▶ [MATERIAL FOR THE TASK]
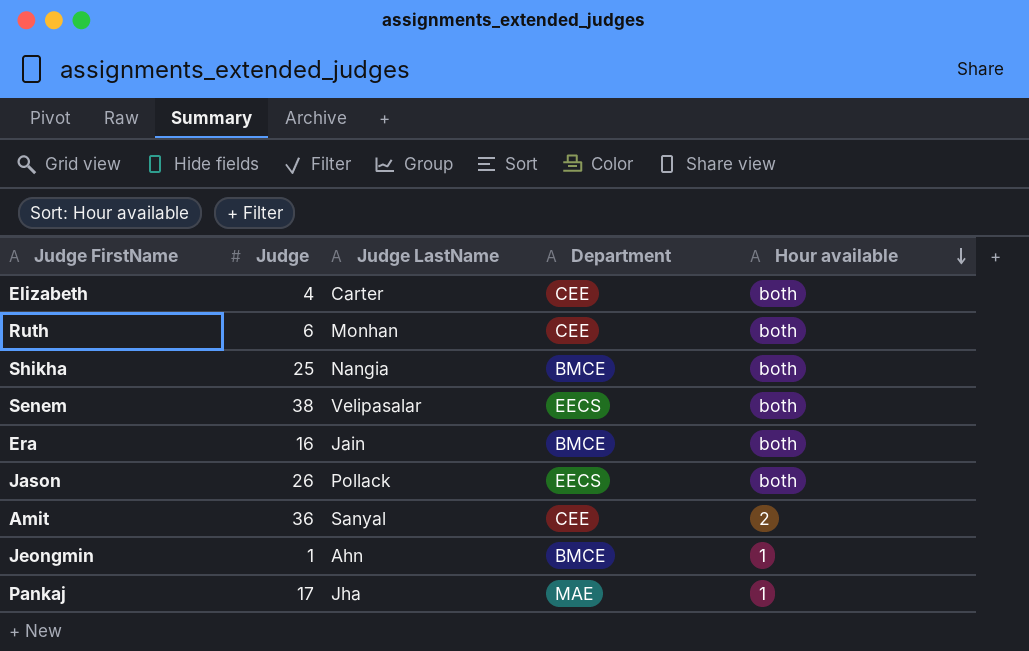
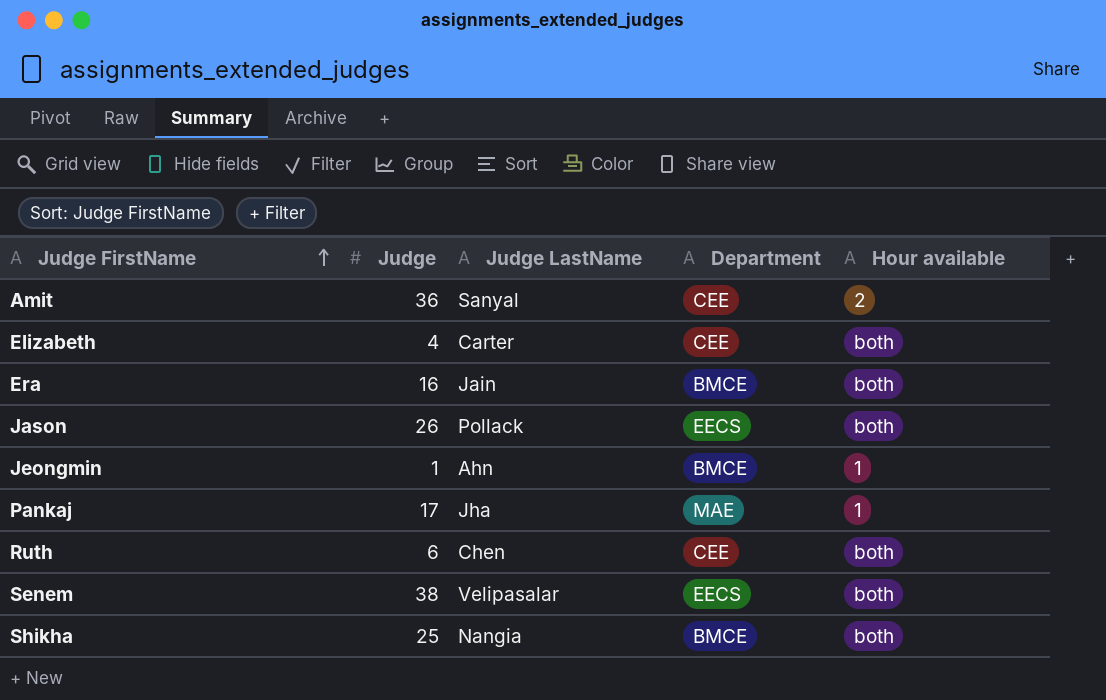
row order: Hour available descending -> Judge FirstName ascending
Ruth | Judge LastName: Monhan -> Chen

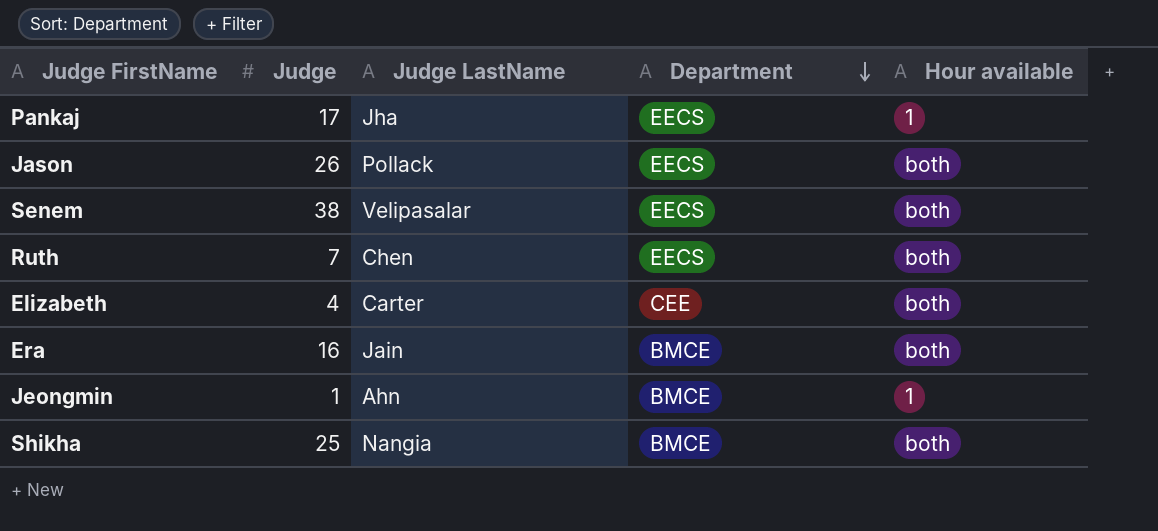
row order: Judge FirstName ascending -> Department descending
row Amit: 36 | Sanyal | CEE | 2 -> none
Pankaj | Department: MAE -> EECS
Ruth | Judge: 6 -> 7
Ruth | Department: CEE -> EECS

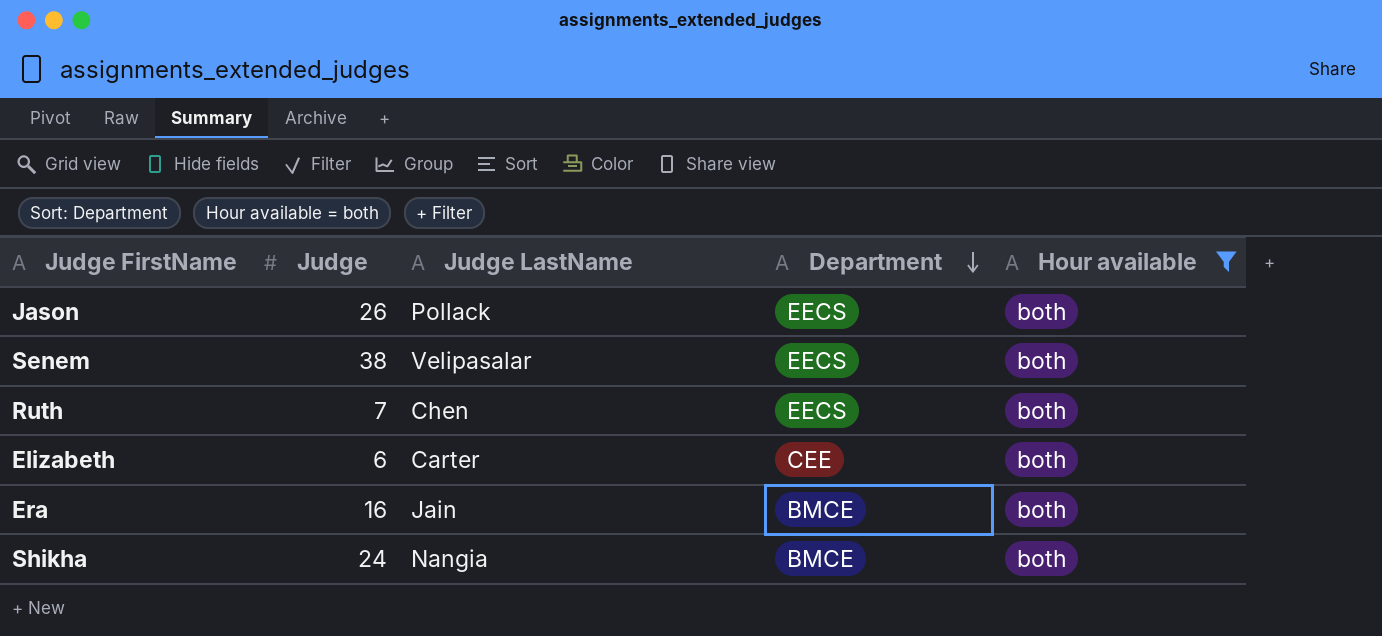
filter: none -> Hour available = both
Elizabeth | Judge: 4 -> 6
Shikha | Judge: 25 -> 24

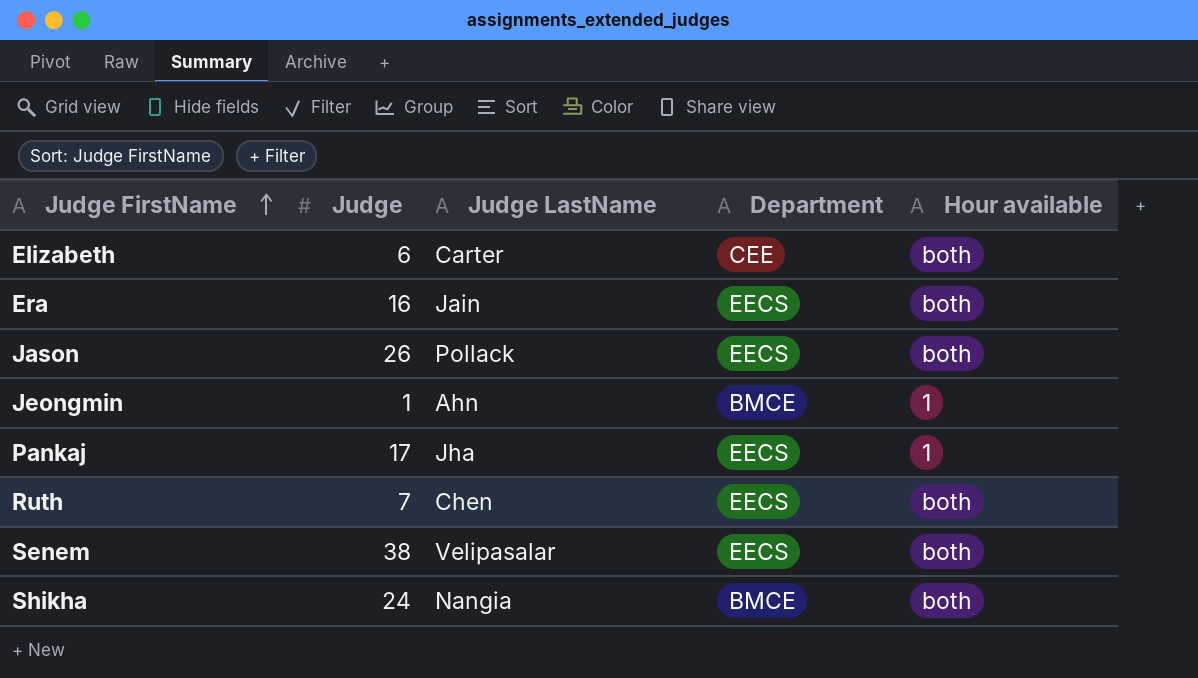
filter: Hour available = both -> none
row order: Department descending -> Judge FirstName ascending
Era | Department: BMCE -> EECS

▶ [WHAT THE EXERCISE ASKS]
Retype each line of the listing above word for word. Exclude the pictures.

▶ [OUTPUT]
row order: Hour available descending -> Judge FirstName ascending
Ruth | Judge LastName: Monhan -> Chen

row order: Judge FirstName ascending -> Department descending
row Amit: 36 | Sanyal | CEE | 2 -> none
Pankaj | Department: MAE -> EECS
Ruth | Judge: 6 -> 7
Ruth | Department: CEE -> EECS

filter: none -> Hour available = both
Elizabeth | Judge: 4 -> 6
Shikha | Judge: 25 -> 24

filter: Hour available = both -> none
row order: Department descending -> Judge FirstName ascending
Era | Department: BMCE -> EECS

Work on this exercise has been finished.